Your objective: Filter the listing below, keeping only the lines with the word "color".

Source material:
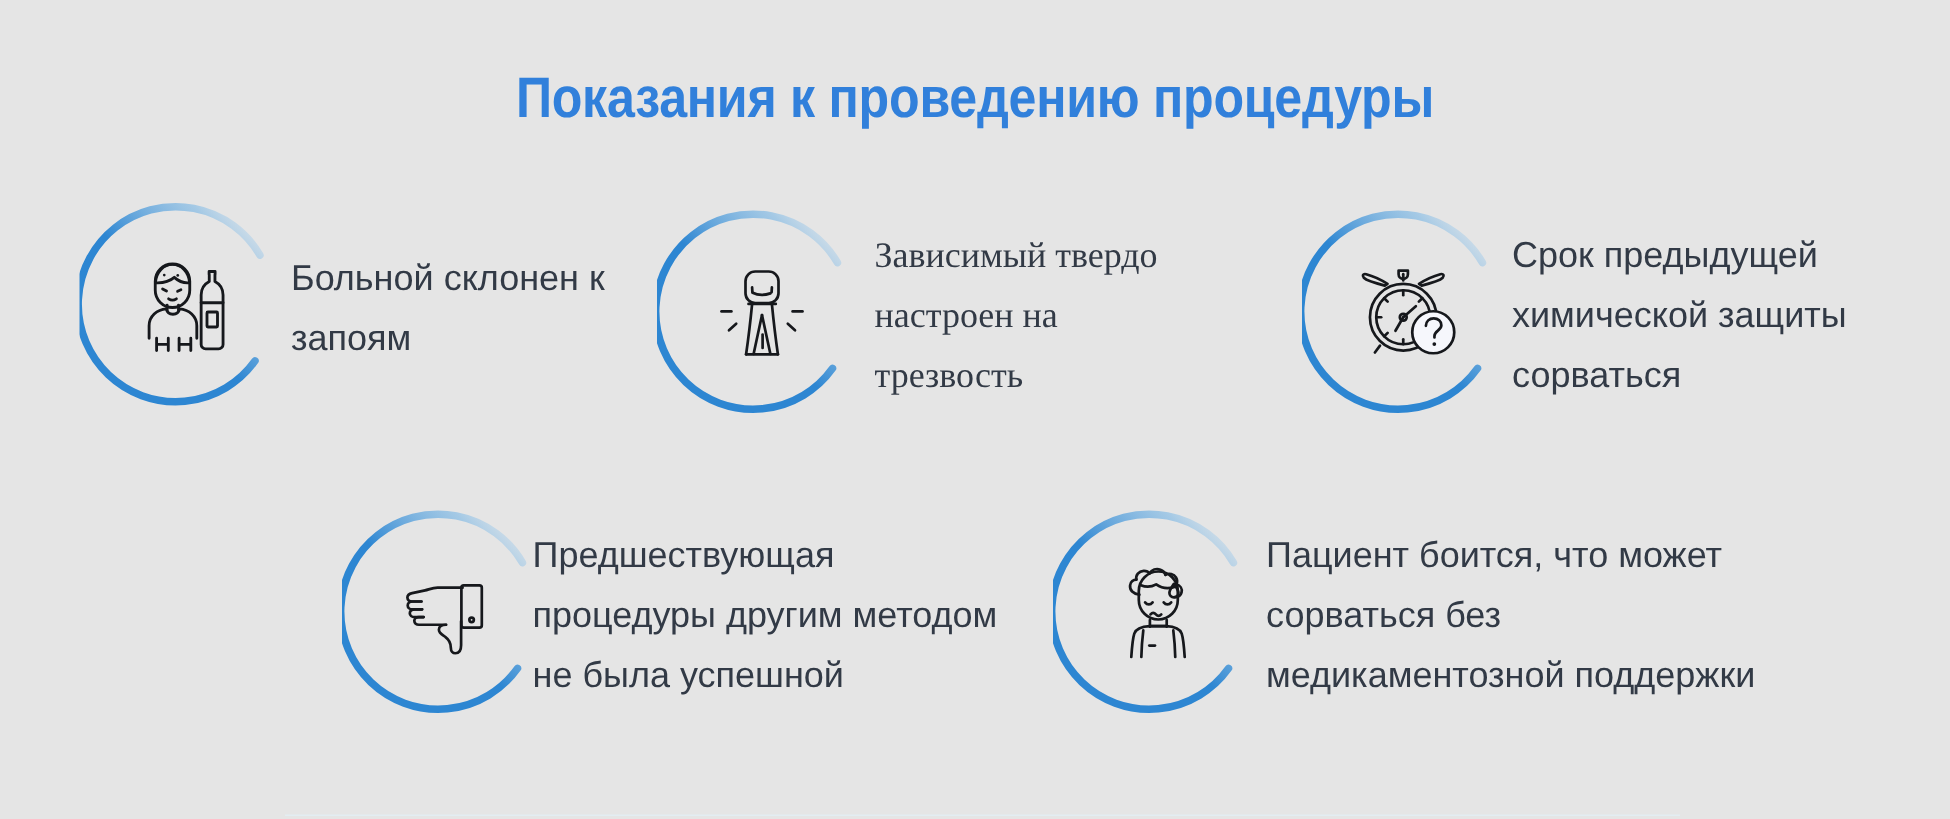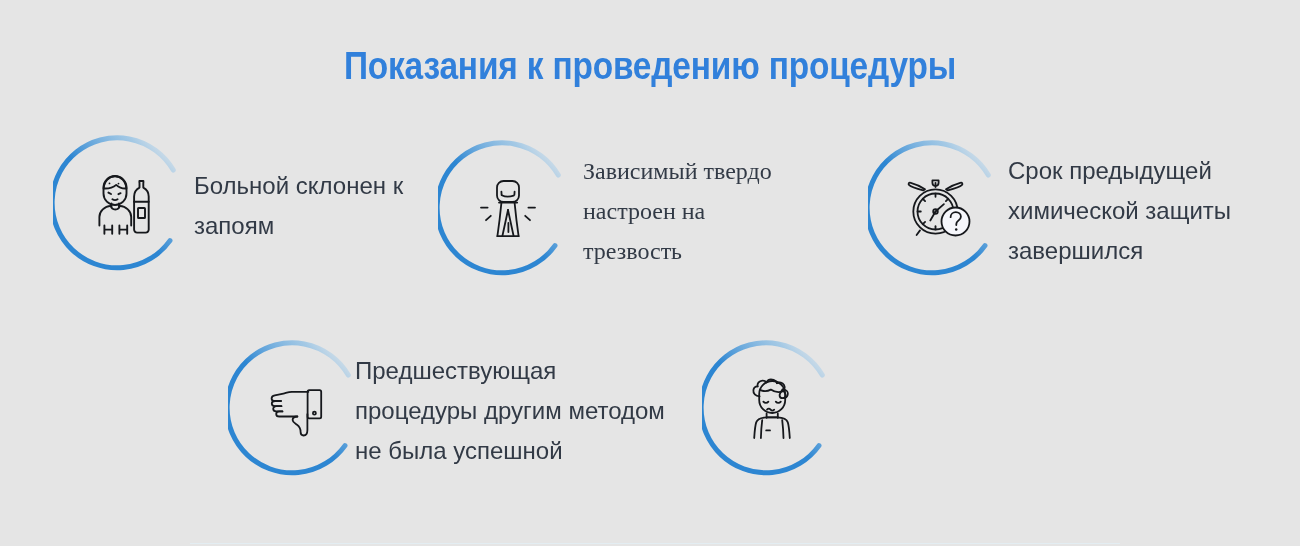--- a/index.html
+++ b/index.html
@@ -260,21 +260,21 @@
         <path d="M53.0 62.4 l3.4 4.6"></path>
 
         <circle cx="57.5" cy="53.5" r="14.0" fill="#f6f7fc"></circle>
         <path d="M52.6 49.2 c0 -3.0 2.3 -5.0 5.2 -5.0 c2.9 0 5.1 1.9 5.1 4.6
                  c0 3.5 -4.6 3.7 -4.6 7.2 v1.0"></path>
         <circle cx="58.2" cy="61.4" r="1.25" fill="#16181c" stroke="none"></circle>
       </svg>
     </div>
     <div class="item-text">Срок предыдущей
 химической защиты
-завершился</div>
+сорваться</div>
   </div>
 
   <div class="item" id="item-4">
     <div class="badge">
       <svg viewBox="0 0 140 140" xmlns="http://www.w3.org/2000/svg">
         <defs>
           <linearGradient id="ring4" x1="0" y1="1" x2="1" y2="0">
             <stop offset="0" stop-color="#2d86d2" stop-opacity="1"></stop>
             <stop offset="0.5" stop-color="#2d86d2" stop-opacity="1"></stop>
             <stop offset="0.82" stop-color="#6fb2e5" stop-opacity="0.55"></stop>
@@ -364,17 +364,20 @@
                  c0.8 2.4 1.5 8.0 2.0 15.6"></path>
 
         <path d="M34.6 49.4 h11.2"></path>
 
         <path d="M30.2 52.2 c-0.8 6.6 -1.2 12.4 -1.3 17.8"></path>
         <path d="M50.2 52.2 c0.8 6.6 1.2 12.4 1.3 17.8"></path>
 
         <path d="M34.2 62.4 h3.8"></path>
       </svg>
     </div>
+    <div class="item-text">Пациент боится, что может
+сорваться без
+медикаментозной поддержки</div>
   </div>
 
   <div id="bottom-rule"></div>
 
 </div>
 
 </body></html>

The completed task:
             <stop offset="0" stop-color="#2d86d2" stop-opacity="1"></stop>
             <stop offset="0.5" stop-color="#2d86d2" stop-opacity="1"></stop>
             <stop offset="0.82" stop-color="#6fb2e5" stop-opacity="0.55"></stop>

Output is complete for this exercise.